I have two ESXI 6.7U1 vhosts which I would like to connect to a domain; I'm starting with vhost1, (IP=##.##.##.2). The domain runs on two Windows Server 2016 domain controllers (VMs) named dc1 and dc2, IPs are ##.##.##.10 and ##.##.##.11 respectively. SMBv1 is disabled on both domain controllers. I have removed any/all IPv6 on the network as much as I've found, including on the hosts and their VMs. I don't have any indication that the domain is otherwise nonfunctional, but in the past I have had to re-sync the group policy / SYSVOL shares, so it's not impossible that my problem lies with the DCs somehow.
I have tried to join the domain from both hosts, with identical results. Joining via the webui, Manage, Authentication, Join Domain results in a message in recent tasks: "failed - The specified domain either does not exist or could not be contacted." I went to CLI (logged in as root), and I am pasting my interactions which are mostly some copy/paste from various pages I've Googled, including solutions that worked for people and which only appear to return (multiple) errors for me.

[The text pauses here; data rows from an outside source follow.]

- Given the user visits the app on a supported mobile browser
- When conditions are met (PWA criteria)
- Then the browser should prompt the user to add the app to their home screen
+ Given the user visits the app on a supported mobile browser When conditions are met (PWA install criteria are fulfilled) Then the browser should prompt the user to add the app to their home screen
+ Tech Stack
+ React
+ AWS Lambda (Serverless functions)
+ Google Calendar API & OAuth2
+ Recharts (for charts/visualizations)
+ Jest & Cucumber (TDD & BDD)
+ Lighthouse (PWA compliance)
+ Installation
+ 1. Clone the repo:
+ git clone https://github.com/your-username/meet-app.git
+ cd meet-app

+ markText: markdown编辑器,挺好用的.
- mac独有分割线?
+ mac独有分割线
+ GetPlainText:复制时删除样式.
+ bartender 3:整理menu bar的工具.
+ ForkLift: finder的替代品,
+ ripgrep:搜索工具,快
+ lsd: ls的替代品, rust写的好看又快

[root@vhost1:~] /etc/init.d/lwsmd start
Starting Likewise Service Manager [memory reservation set] SUCCESS
[Setting SMBv2 enabled to true] [starting lsass service] Starting service: lsass
...ok
[root@vhost1:~] chkconfig lwsmd on
[root@vhost1:~] /usr/lib/vmware/likewise/bin/domainjoin-cli join domain.local administrator
Joining to AD Domain: domain.local
With Computer DNS Name: vhost1.domain.local
administrator@DOMAIN.LOCAL's password:
Error: Lsass Error [code 0x00000043]
Network name not found.. Failure to lookup a domain name ending in ".local" may be the result of
configuring the local system's hostname resolution (or equivalent) to use Multi-cast DNS. Please refer
to the Likewise manual at
witch for more information.
[root@vhost1:~] /usr/lib/vmware/likewise/bin/domainjoin-cli join domain.local administrator@domain.local
Joining to AD Domain: domain.local
With Computer DNS Name: vhost1.domain.local
administrator@DOMAIN.LOCAL's password:
Error: ERROR_GEN_FAILURE [code 0x0000001f]

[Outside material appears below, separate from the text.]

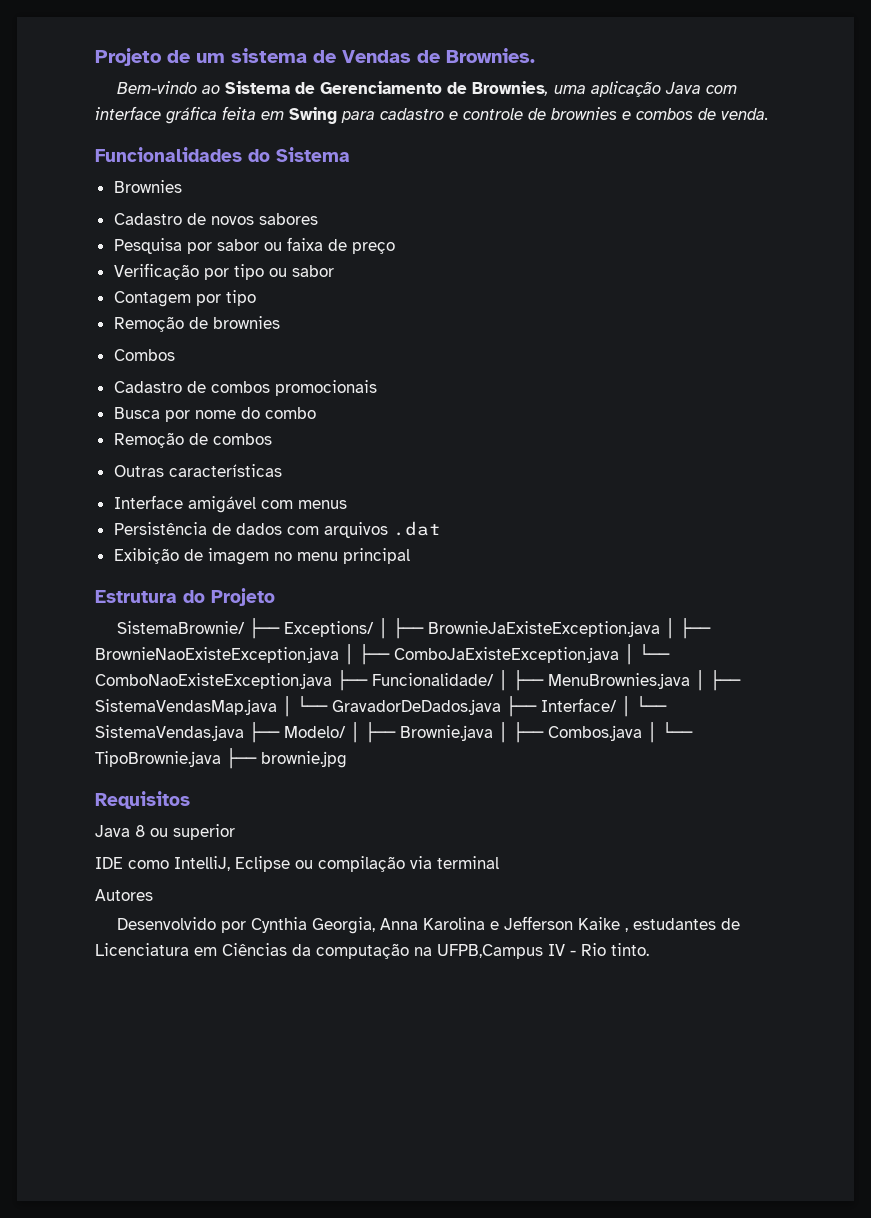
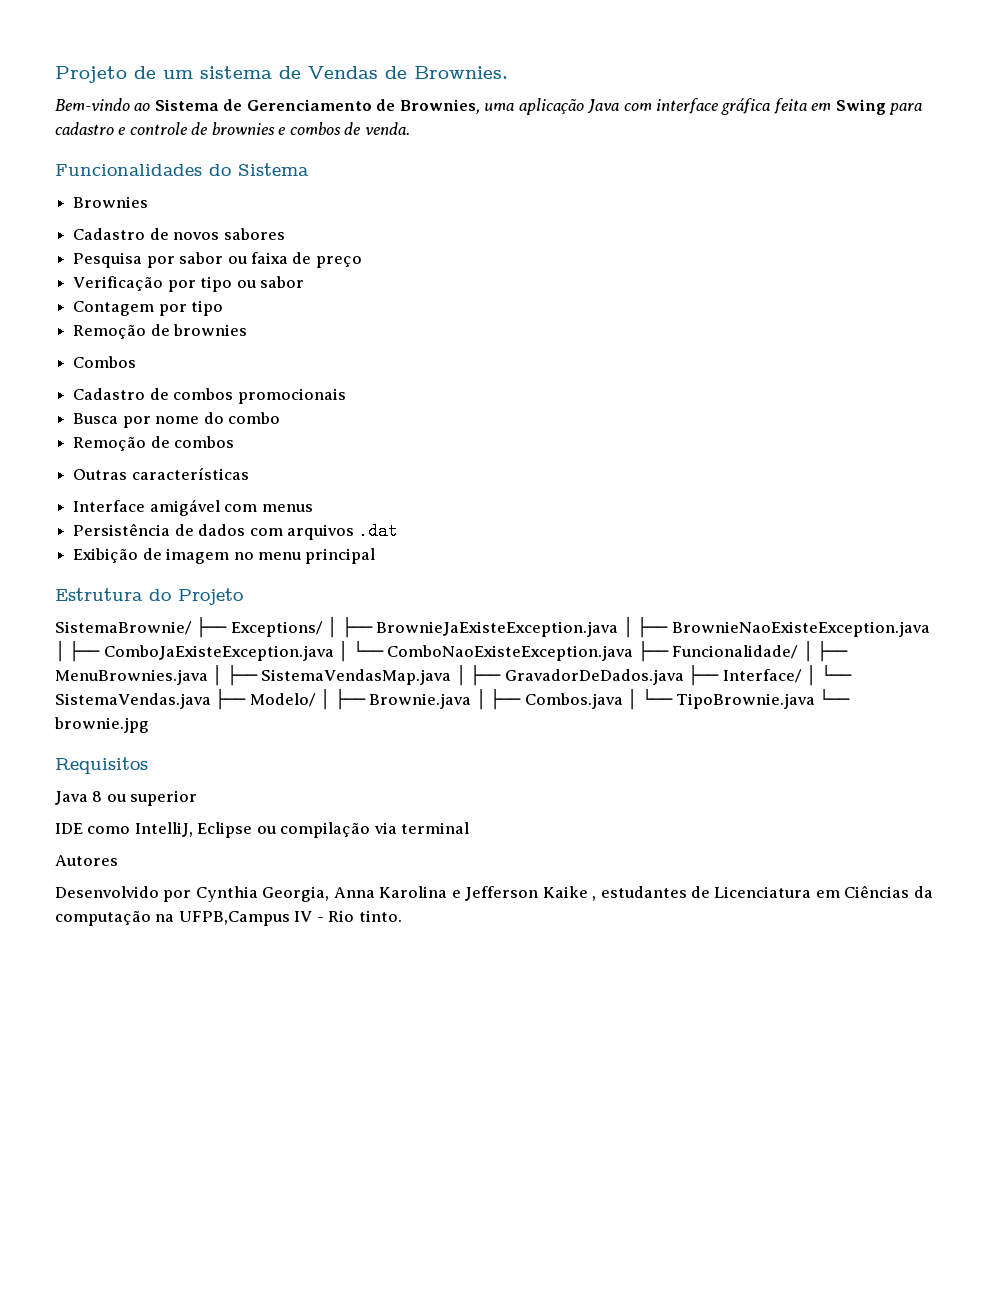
- SistemaBrownie/ ├── Exceptions/ │ ├── BrownieJaExisteException.java │ ├── BrownieNaoExisteException.java │ ├── ComboJaExisteException.java │ └── ComboNaoExisteException.java ├── Funcionalidade/ │ ├── MenuBrownies.java │ ├── SistemaVendasMap.java │ └── GravadorDeDados.java ├── Interface/ │ └── SistemaVendas.java ├── Modelo/ │ ├── Brownie.java │ ├── Combos.java │ └── TipoBrownie.java ├── brownie.jpg
+ SistemaBrownie/ ├── Exceptions/ │ ├── BrownieJaExisteException.java │ ├── BrownieNaoExisteException.java │ ├── ComboJaExisteException.java │ └── ComboNaoExisteException.java ├── Funcionalidade/ │ ├── MenuBrownies.java │ ├── SistemaVendasMap.java │ ├── GravadorDeDados.java ├── Interface/ │ └── SistemaVendas.java ├── Modelo/ │ ├── Brownie.java │ ├── Combos.java │ └── TipoBrownie.java └── brownie.jpg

[root@vhost1:~] /usr/lib/vmware/likewise/bin/lwsm set-log file /var/log/likewise.log
[root@vhost1:~] /usr/lib/vmware/likewise/bin/lwsm set-log-level info
[root@vhost1:~] /etc/init.d/lwsmd stop
watchdog-lwsmd: PID file /var/run/vmware/watchdog-lwsmd.PID does not exist
watchdog-lwsmd: Unable to terminate watchdog: No running watchdog process for lwsmd
Stopping Likewise Service Manager [memory reservation released] ...failed
[root@vhost1:~] /etc/init.d/lwsmd start
Starting Likewise Service Manager [memory reservation set] SUCCESS
[Setting SMBv2 enabled to true] [starting lsass service] Starting service dependency: netlogon
Starting service dependency: lwio
Starting service dependency: rdr
Starting service: lsass
...ok
[root@vhost1:~] /usr/lib/vmware/likewise/bin/domainjoin-cli join domain.local administrator
Joining to AD Domain: domain.local
With Computer DNS Name: vhost1.domain.local
administrator@DOMAIN.LOCAL's password:
Error: DNS_ERROR_BAD_PACKET [code 0x0000251e]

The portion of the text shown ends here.